DATA SUPPLIED
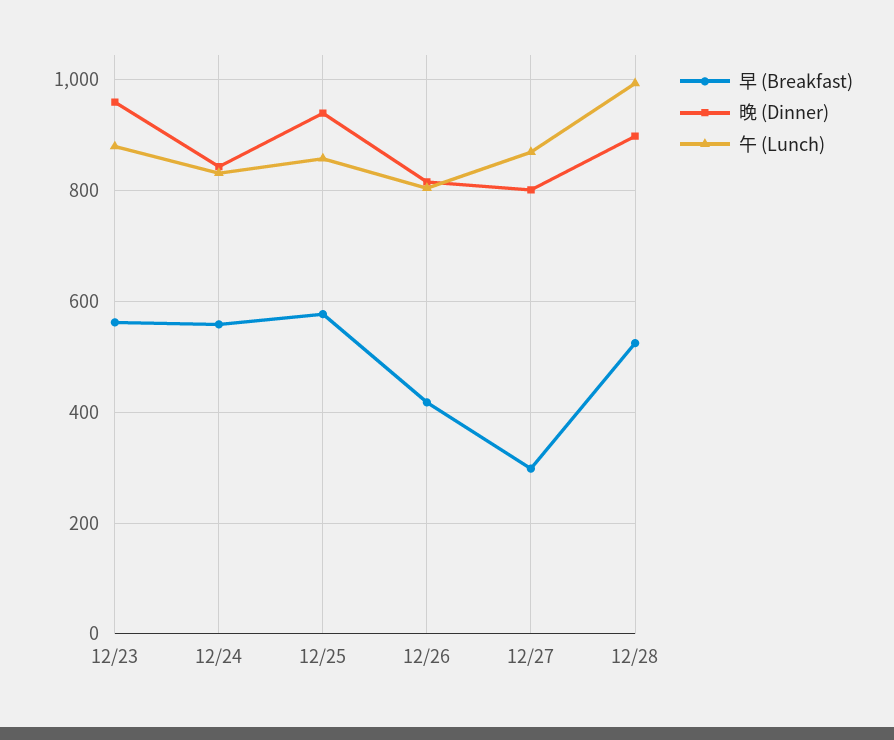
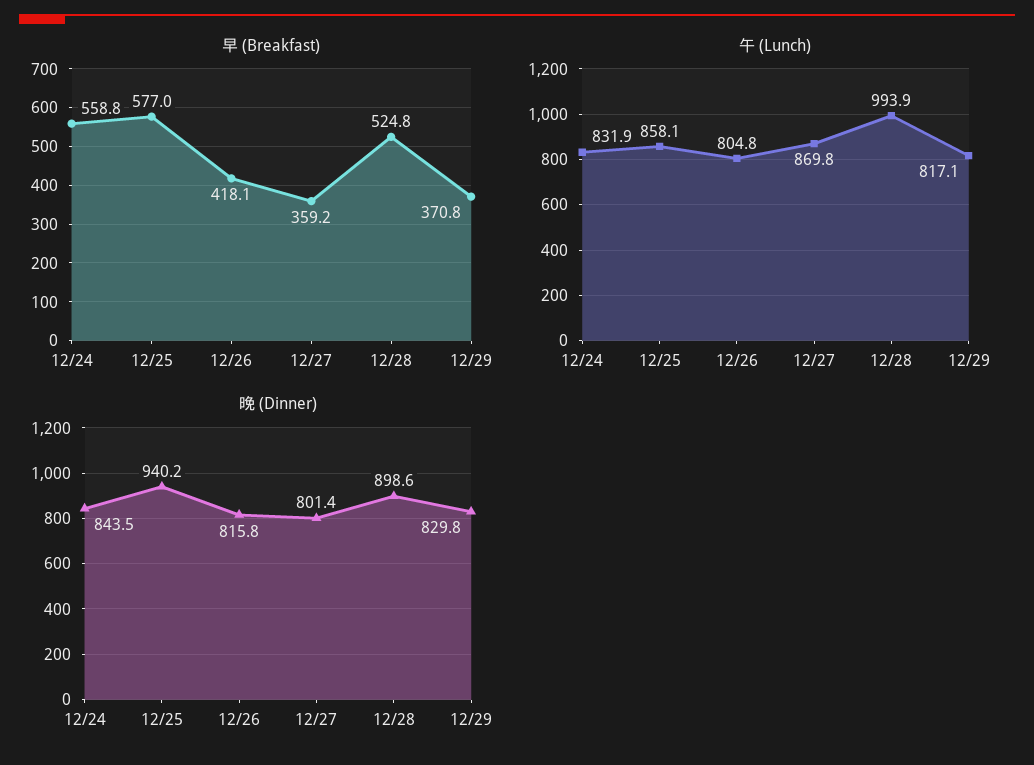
早 (Breakfast), 12/23: 560 -> none
晚 (Dinner), 12/23: 960 -> none
午 (Lunch), 12/23: 880 -> none
早 (Breakfast), 12/27: 300 -> 359.2
早 (Breakfast), 12/29: none -> 370.8
午 (Lunch), 12/29: none -> 817.1
晚 (Dinner), 12/29: none -> 829.8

WHAT NEEDS TO BE DONE
Since only the text is needed, retype the data above exactly and omit the pictures.

OUTPUT BELOW
早 (Breakfast), 12/23: 560 -> none
晚 (Dinner), 12/23: 960 -> none
午 (Lunch), 12/23: 880 -> none
早 (Breakfast), 12/27: 300 -> 359.2
早 (Breakfast), 12/29: none -> 370.8
午 (Lunch), 12/29: none -> 817.1
晚 (Dinner), 12/29: none -> 829.8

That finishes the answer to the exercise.